TASK BRIEF:
Only an exact repetition of the lines from the one holding "font-style: none ->" to the end of the data is wanted, with pictures left out.

DATA TO USE:
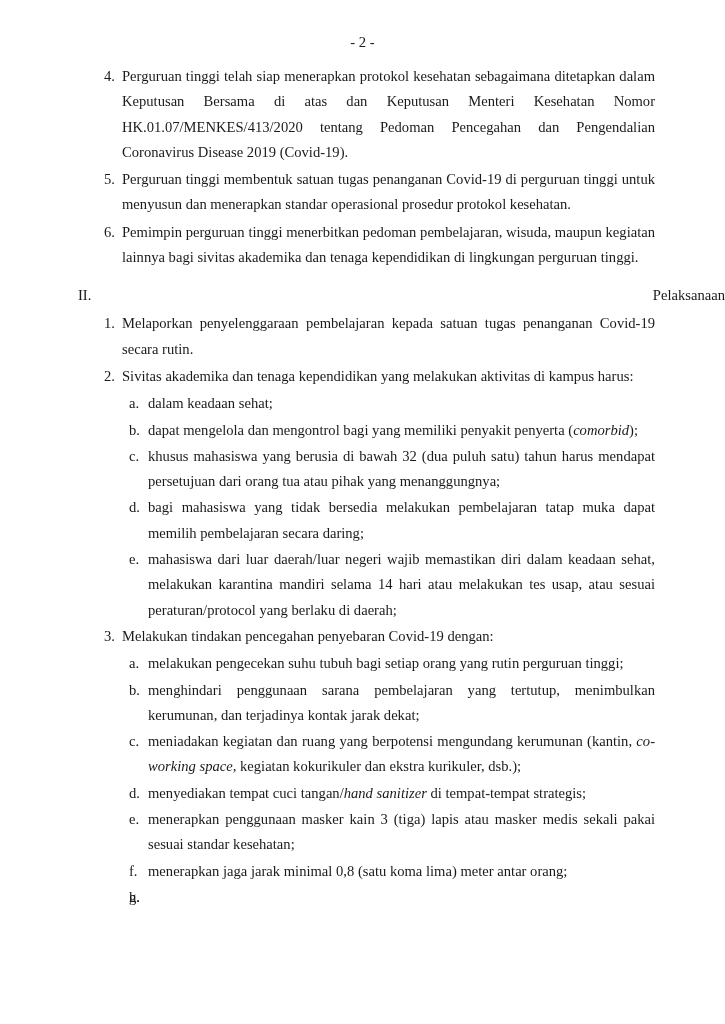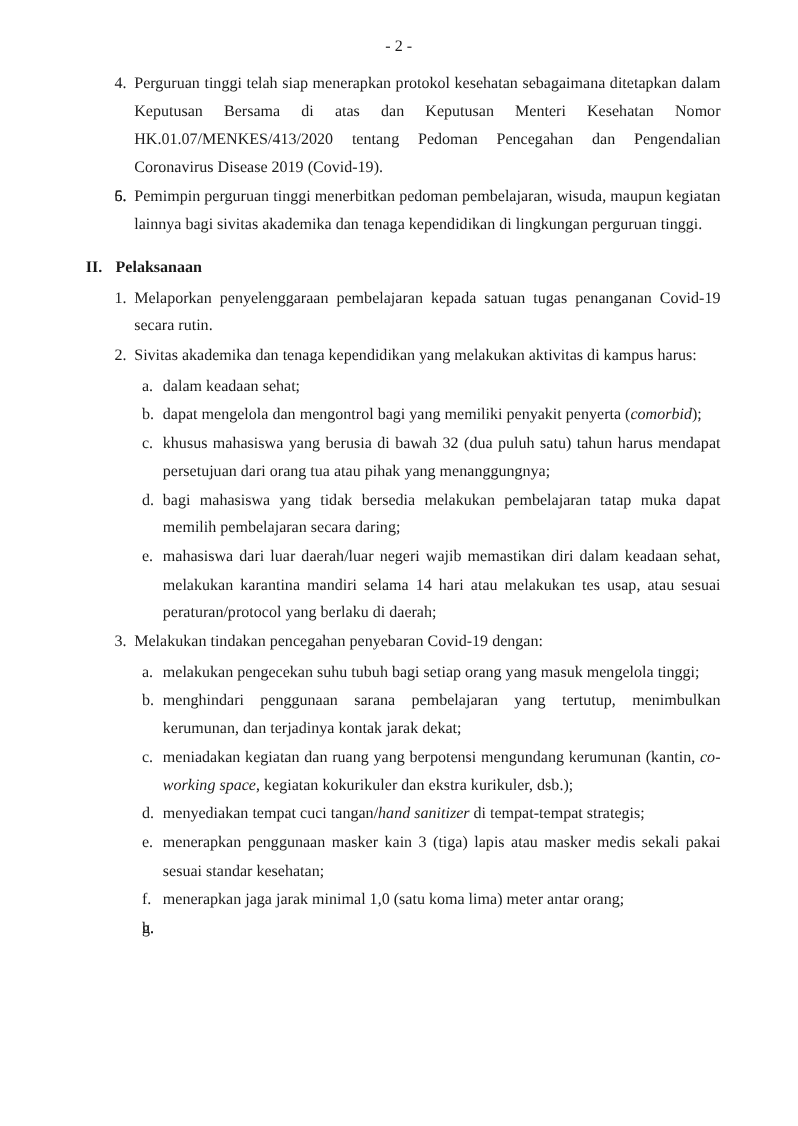"Perguruan tinggi membentuk satuan tugas" span { html: none -> <span>Perguruan tinggi membentuk satuan tugas penanganan Covid-19 di perguruan tinggi untuk menyusun dan menerapkan standar operasional prosedur protokol kesehatan.</span> }
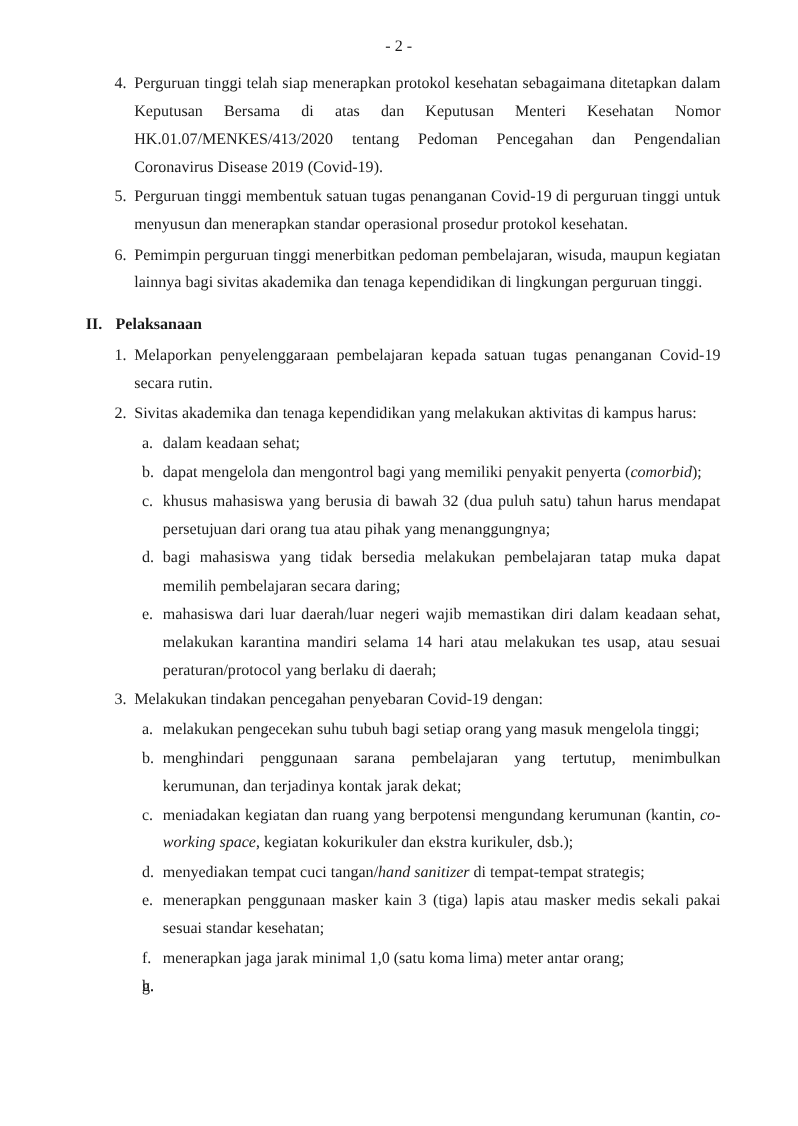"II." .sec-head { font-weight: bold -> normal; text-align: none -> right }
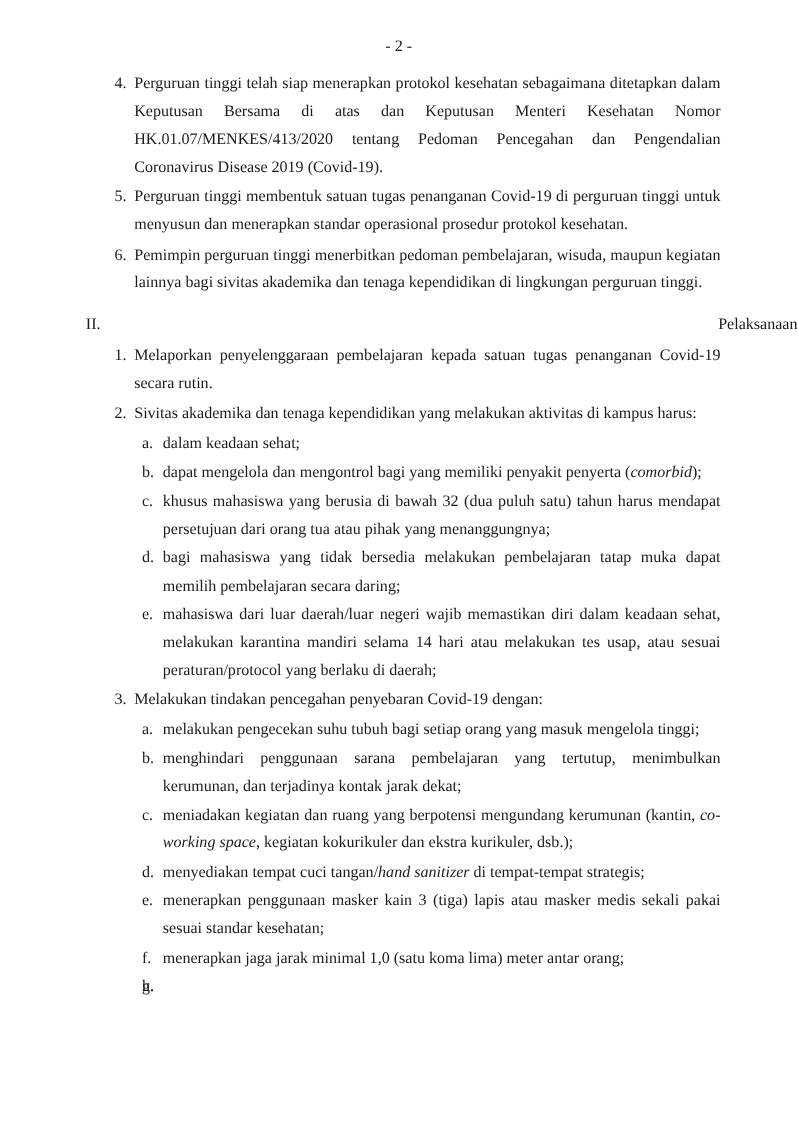"melakukan pengecekan suhu tubuh bagi" span { text: masuk mengelola -> rutin perguruan }
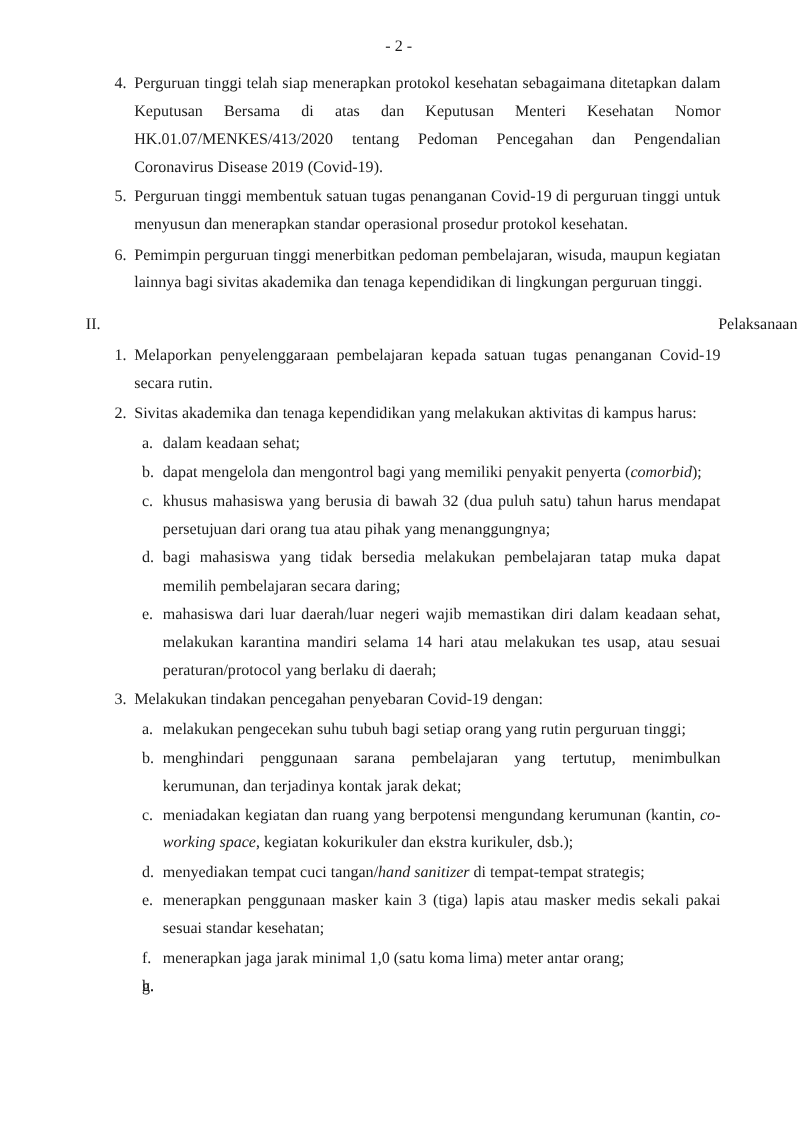"menerapkan jaga jarak minimal 1,0" span { text: 1,0 -> 0,8 }
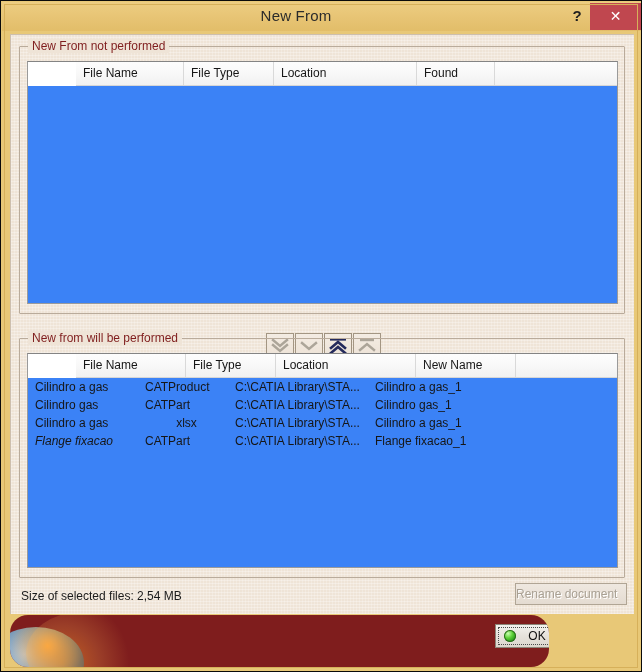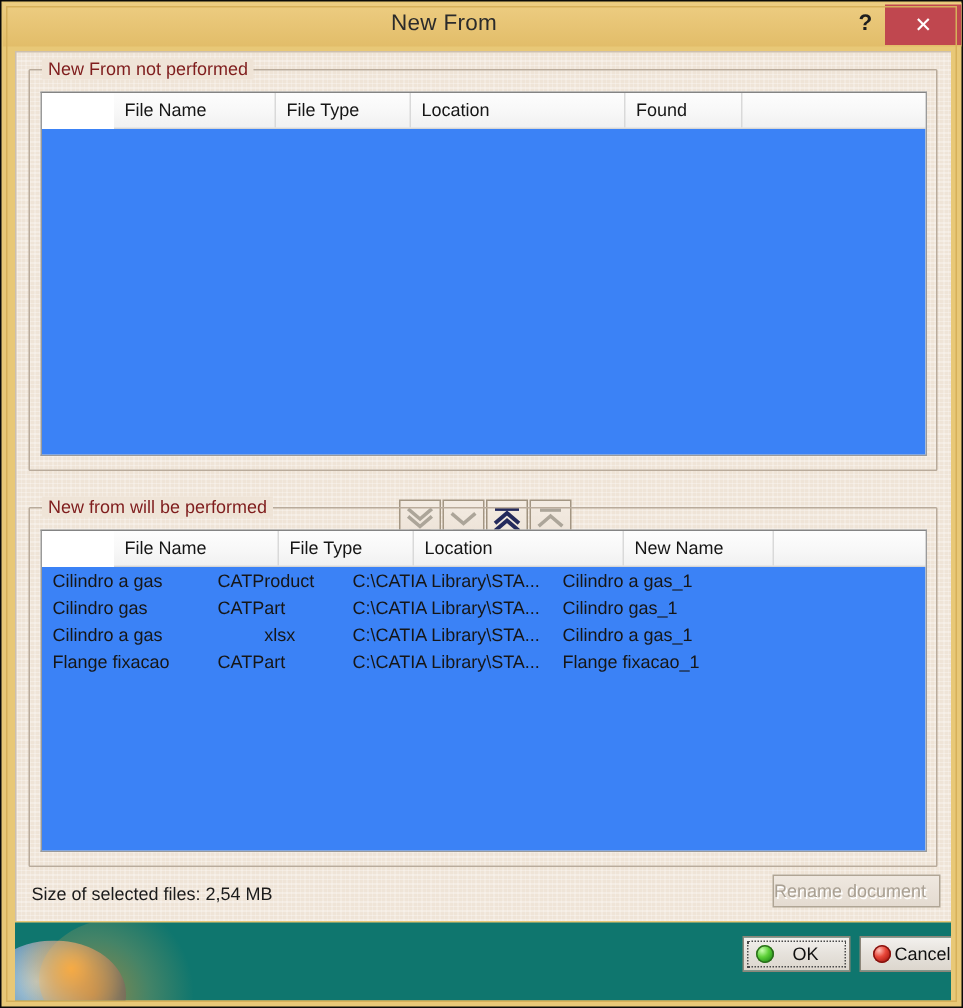"Flange fixacao" div.cell { font-style: none -> italic }
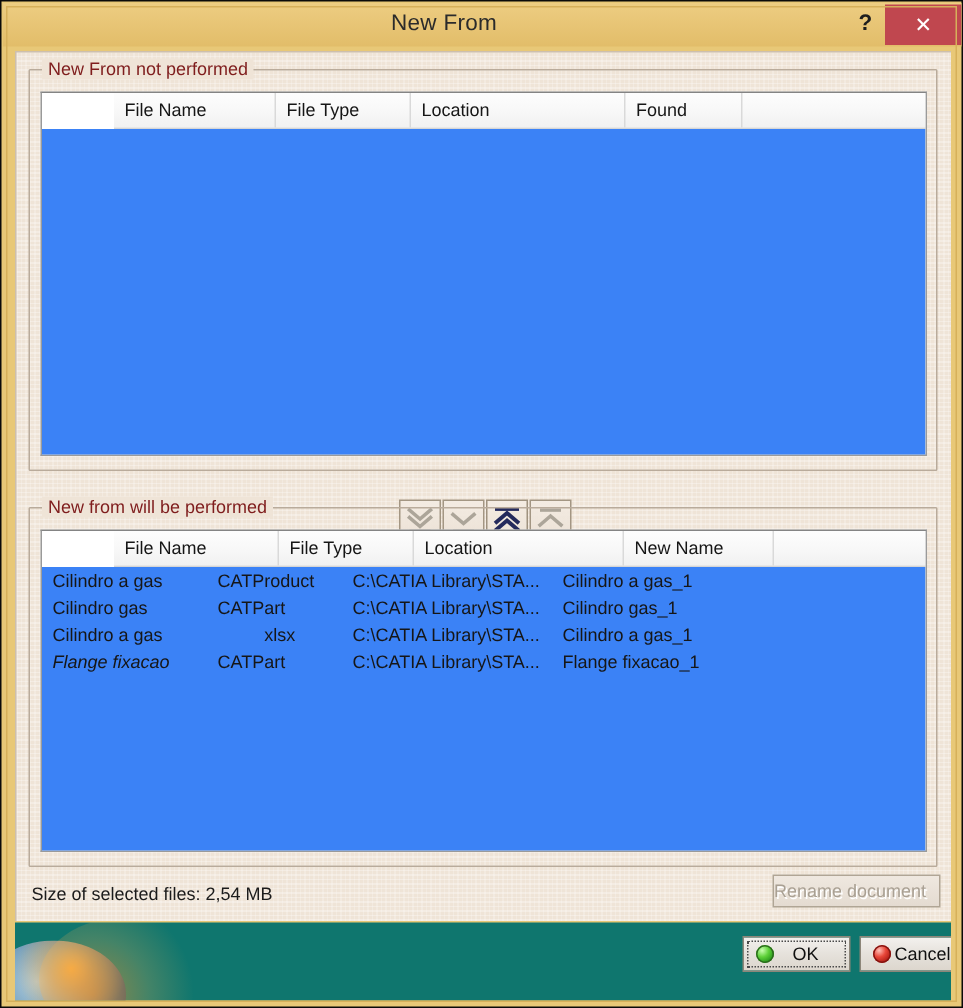"OK" #bottom-bar { background: #0f766e -> #7f1d1d; border-radius: none -> 18px; width: 624px -> 539px }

EXERCISE ANSWER:
"Flange fixacao" div.cell { font-style: none -> italic }
"OK" #bottom-bar { background: #0f766e -> #7f1d1d; border-radius: none -> 18px; width: 624px -> 539px }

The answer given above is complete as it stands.